Yeah if you have a binary outcome it can be tricky to think of how to plot it. It’s easier to make plots on the logit scale if you have a binomial outcome with number of trials > 1. But for binary data there are some other options.
Using an rstanarm model as an example:
library(bayesplot)
library(rstanarm)
# switch is 0/1
fit <- stan_glm(switch ~ I(dist/100) + log(arsenic), data = wells, family = binomial)
y <- wells$switch
yrep <- posterior_predict(fit) # draws from the posterior predictive distribution
One thing you can look at is Pr(y = 1) by comparing the proportion of 1s in the data vs the proportions of 1s in the posterior predictive distribution:
ppc_stat(y, yrep, stat = "mean")
You can look at the distribution of other functions too using ppc_stat.
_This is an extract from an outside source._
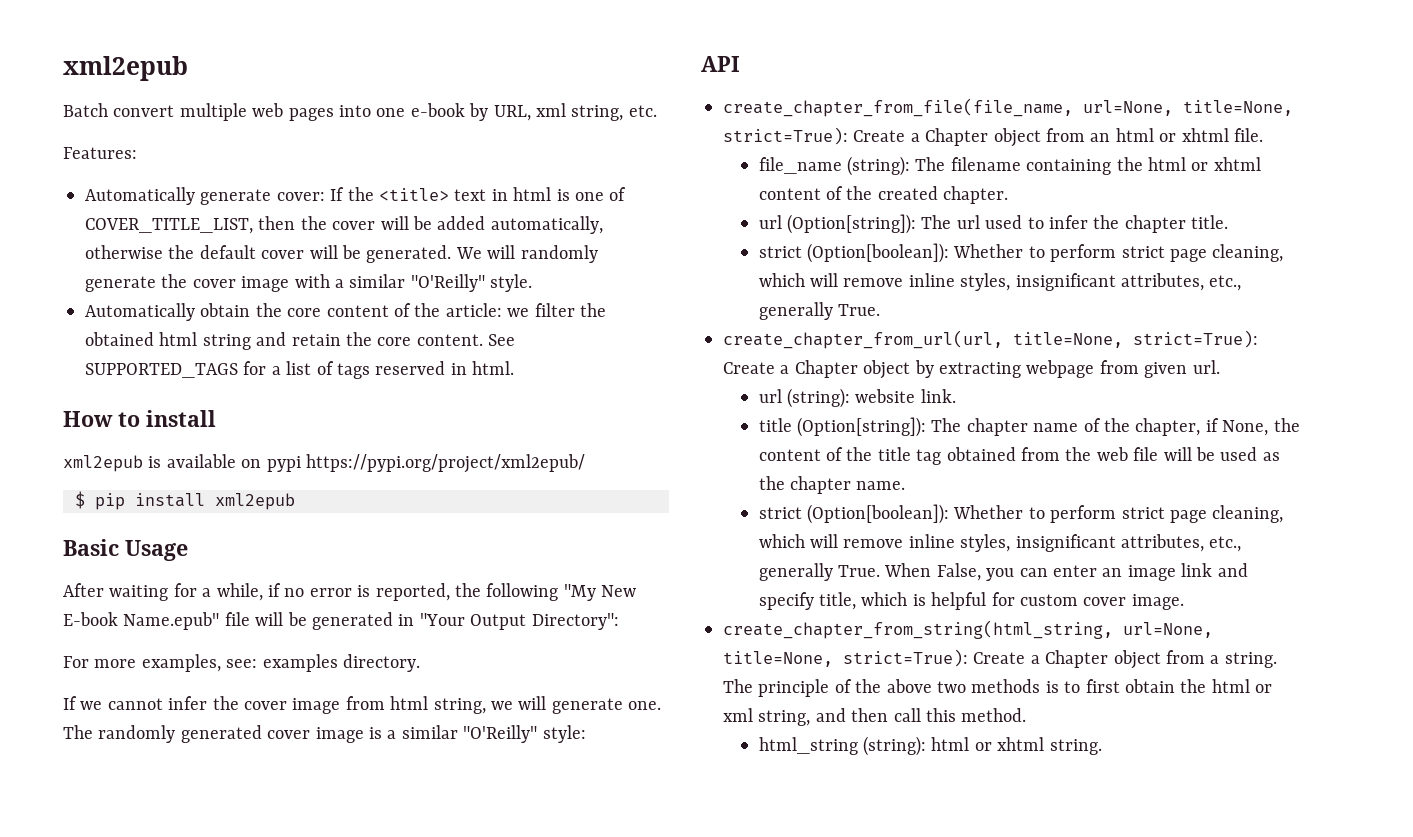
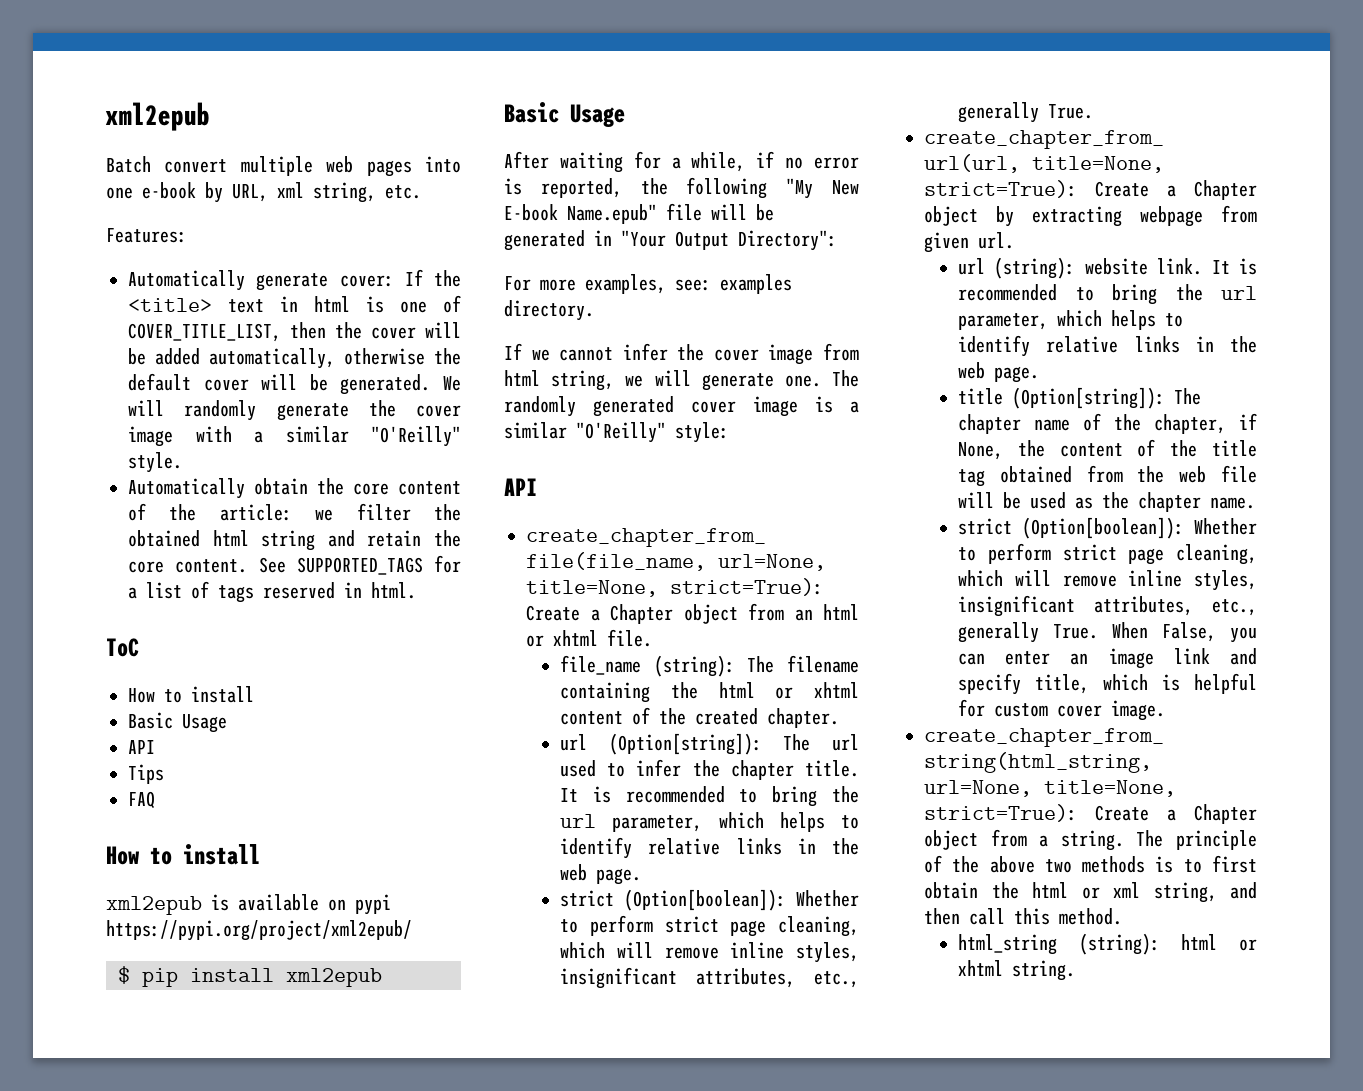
(515, 368) none -> [106,638,139,657] [128,686,254,703] [128,712,227,733] [128,740,155,754] [128,764,164,784] [128,791,155,809] // ToC // How to install // Basic Usage // API // Tips // FAQ
(1229, 222) none -> [560,786,859,807] [560,812,859,832] [560,837,859,859] [560,864,642,885] It is recommended to bring the url parameter, which helps to identify relative links in the web page.
(956, 396) none -> [1211,258,1257,275] [958,284,1257,305] [958,310,1184,330] [958,335,1257,357] [958,362,1040,383] It is recommended to bring the url parameter, which helps to identify relative links in the web page.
The stat argument can be any function that takes in a vector and returns a scalar so, e.g. stat = "sd" would work too.
If you want to look at the distribution of 0s and 1s itself you can use ppc_bars():
ppc_bars(y, yrep)
There are also the ppc_stat_grouped() and ppc_bars_grouped() functions that let you make each of these plots for separate levels of a grouping variable, if that exists in your model.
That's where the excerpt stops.